• Problem statement
Beneath this line are entries. Copy the range from the line with "align-items: flex-end ->" to the line with "html: <div> <span>包含:</span><span>6821个文件,686个文件夹</span>", ends included, exactly; leave pictures out.

• Given records
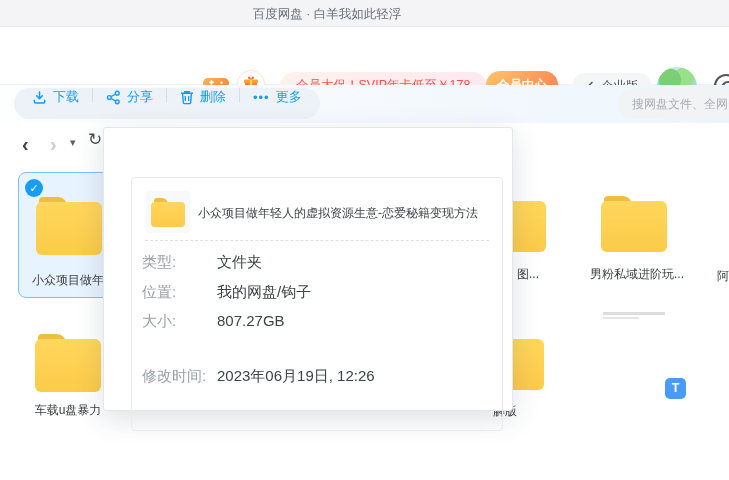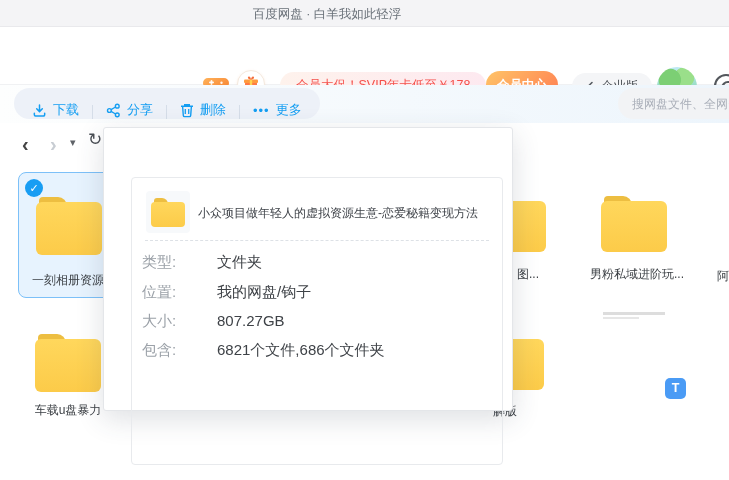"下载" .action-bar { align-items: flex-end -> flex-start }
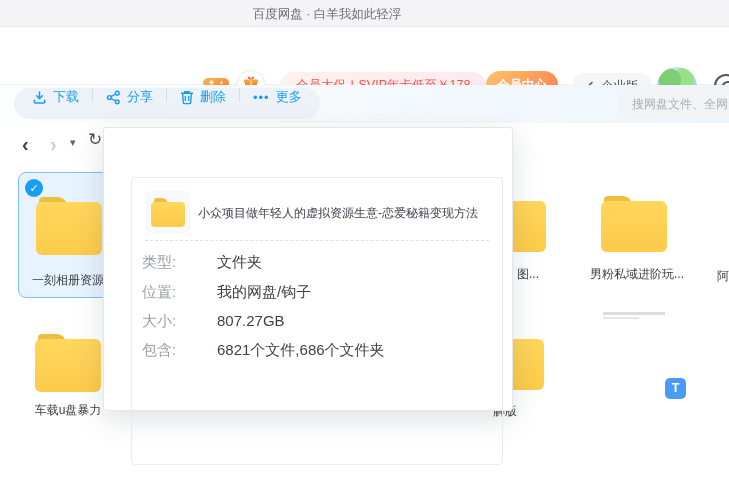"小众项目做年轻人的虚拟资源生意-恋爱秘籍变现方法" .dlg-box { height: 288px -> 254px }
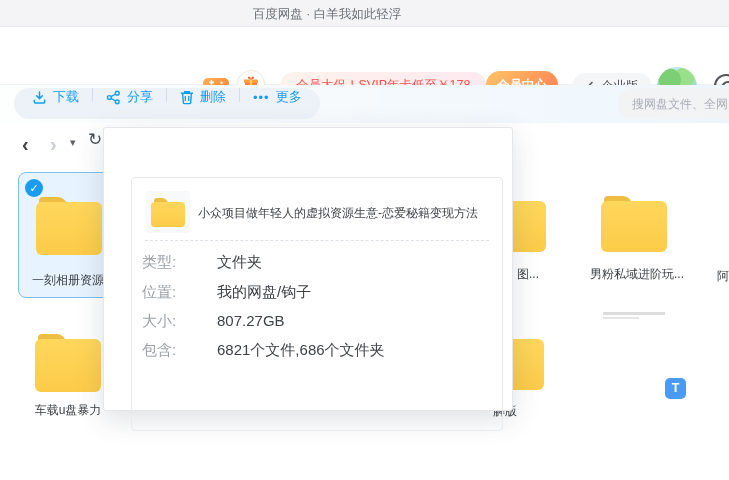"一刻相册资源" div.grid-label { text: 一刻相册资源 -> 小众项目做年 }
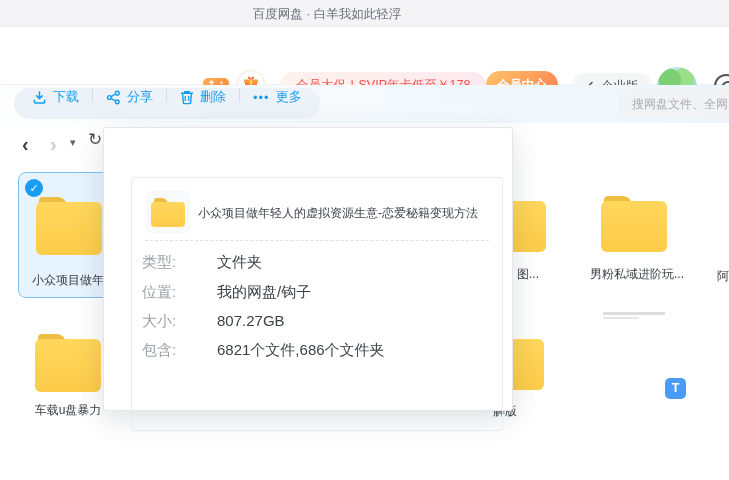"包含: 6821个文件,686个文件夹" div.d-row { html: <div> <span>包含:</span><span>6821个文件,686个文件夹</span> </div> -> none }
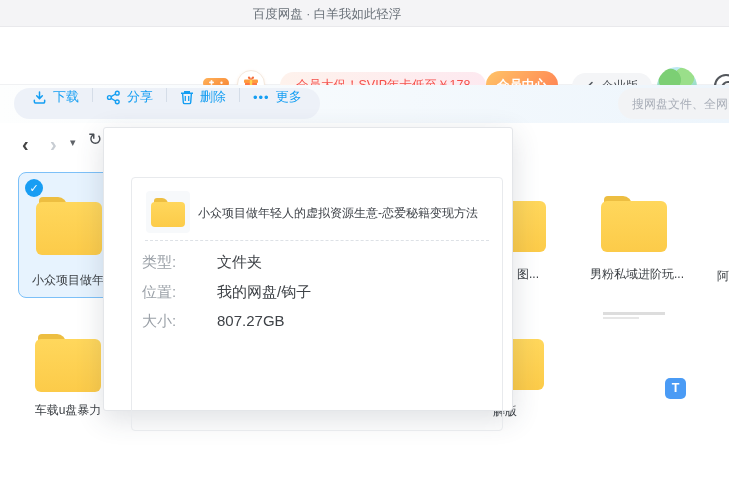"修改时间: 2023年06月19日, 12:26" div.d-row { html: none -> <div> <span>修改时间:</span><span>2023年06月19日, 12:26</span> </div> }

--

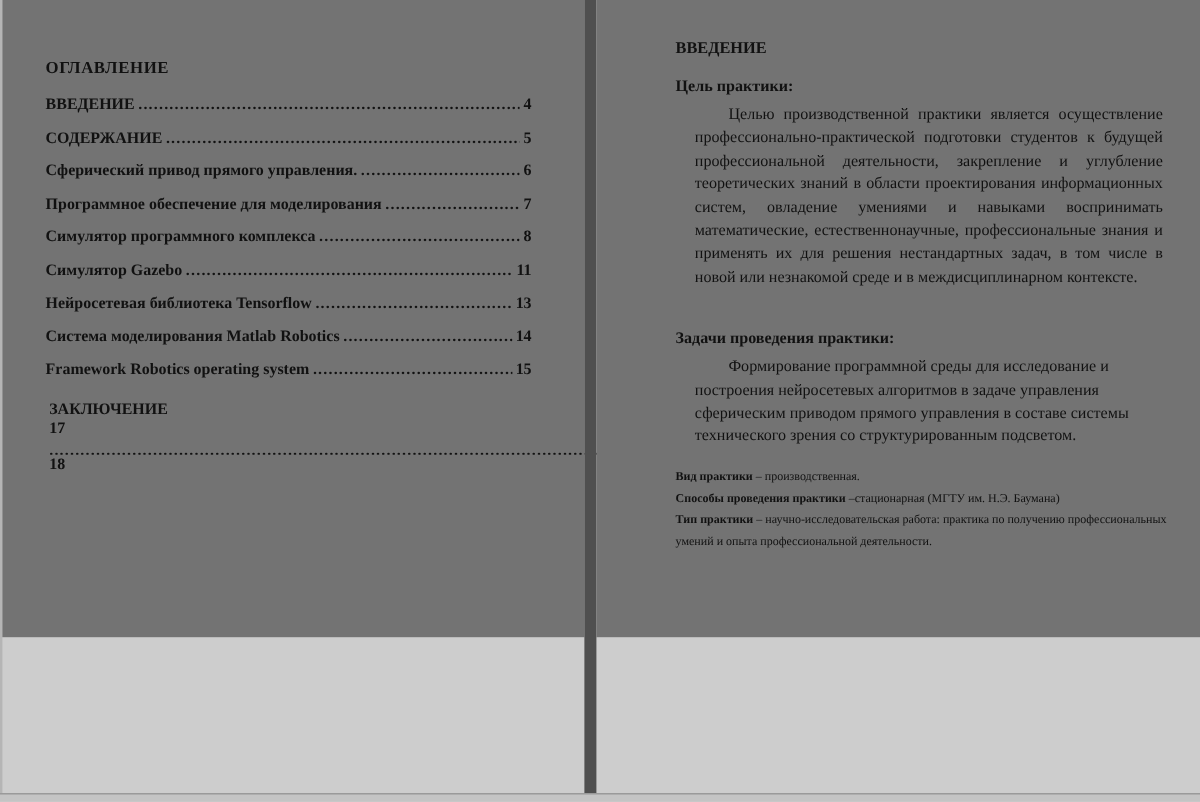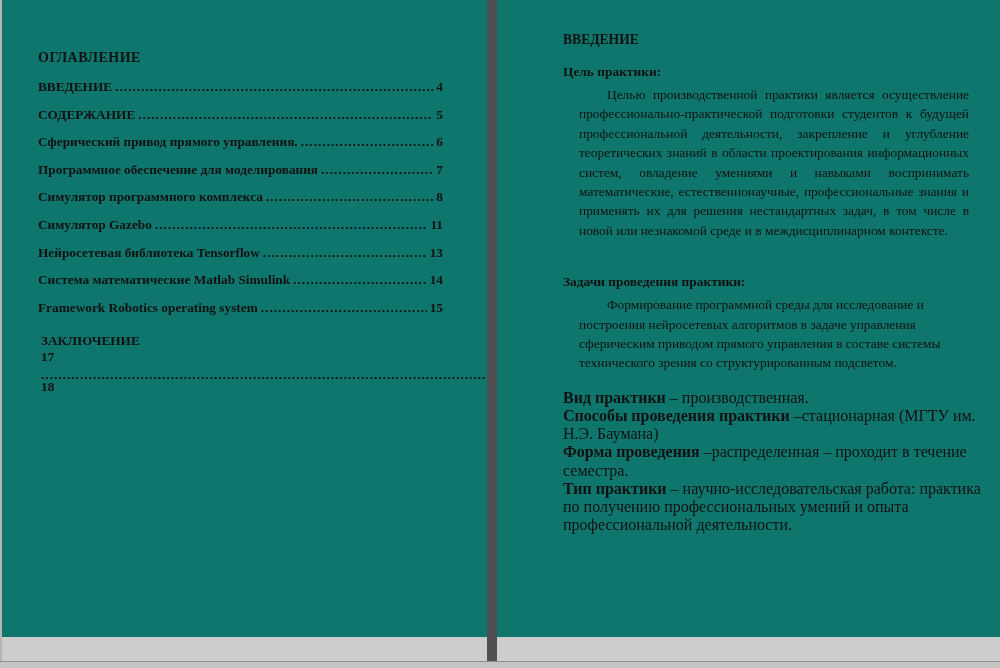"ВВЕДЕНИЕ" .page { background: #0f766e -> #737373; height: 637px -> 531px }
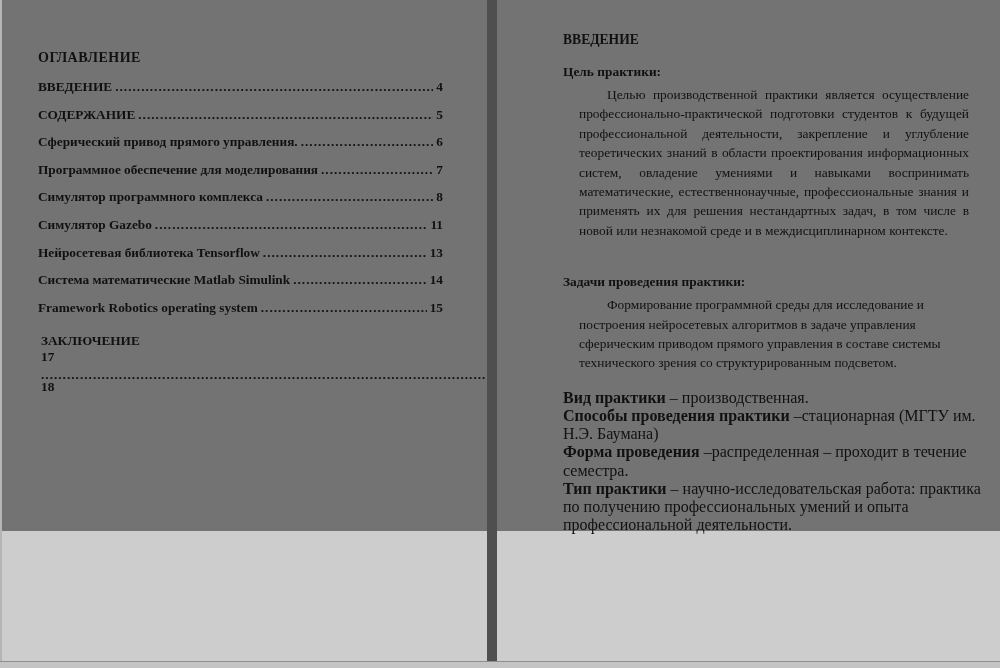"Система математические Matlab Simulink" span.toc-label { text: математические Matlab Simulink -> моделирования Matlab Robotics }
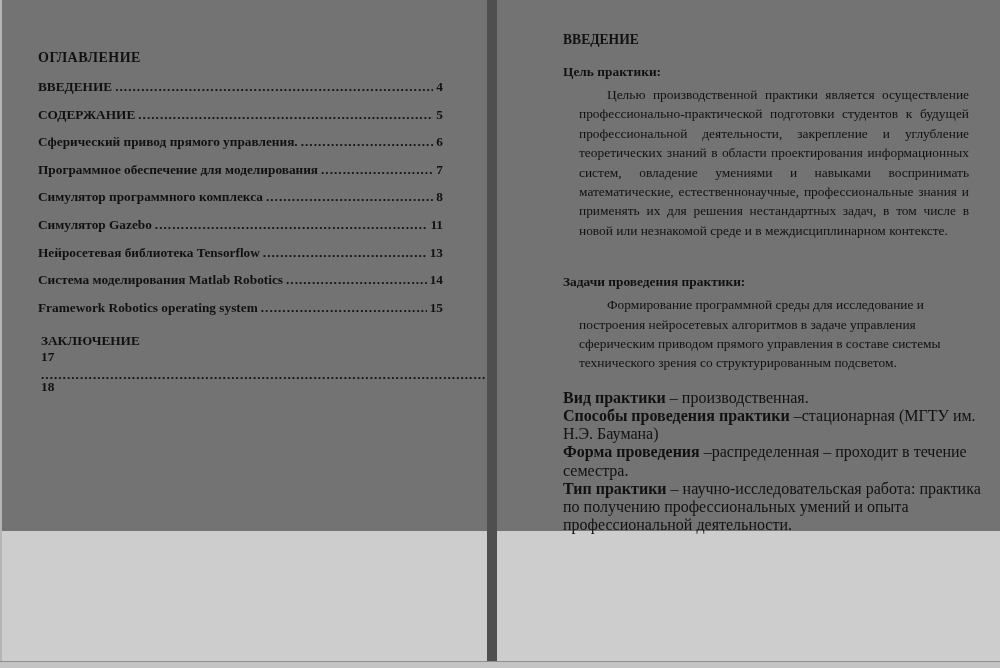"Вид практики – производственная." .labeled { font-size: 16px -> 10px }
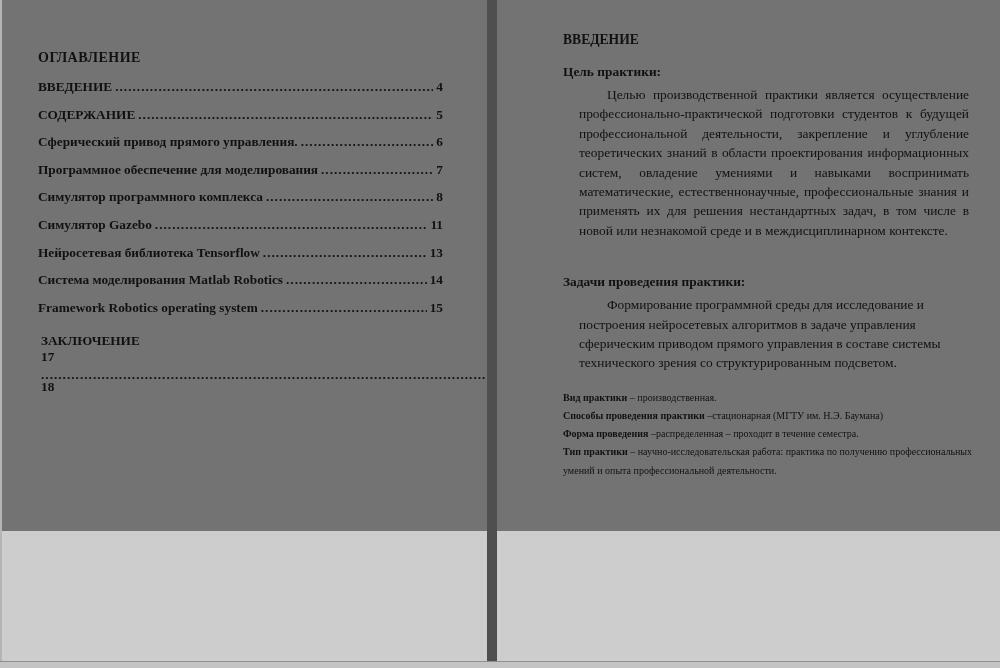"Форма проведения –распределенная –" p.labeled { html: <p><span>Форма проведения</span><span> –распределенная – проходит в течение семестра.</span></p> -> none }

• Task result
"下载" .action-bar { align-items: flex-end -> flex-start }
"小众项目做年轻人的虚拟资源生意-恋爱秘籍变现方法" .dlg-box { height: 288px -> 254px }
"一刻相册资源" div.grid-label { text: 一刻相册资源 -> 小众项目做年 }
"包含: 6821个文件,686个文件夹" div.d-row { html: <div> <span>包含:</span><span>6821个文件,686个文件夹</span> </div> -> none }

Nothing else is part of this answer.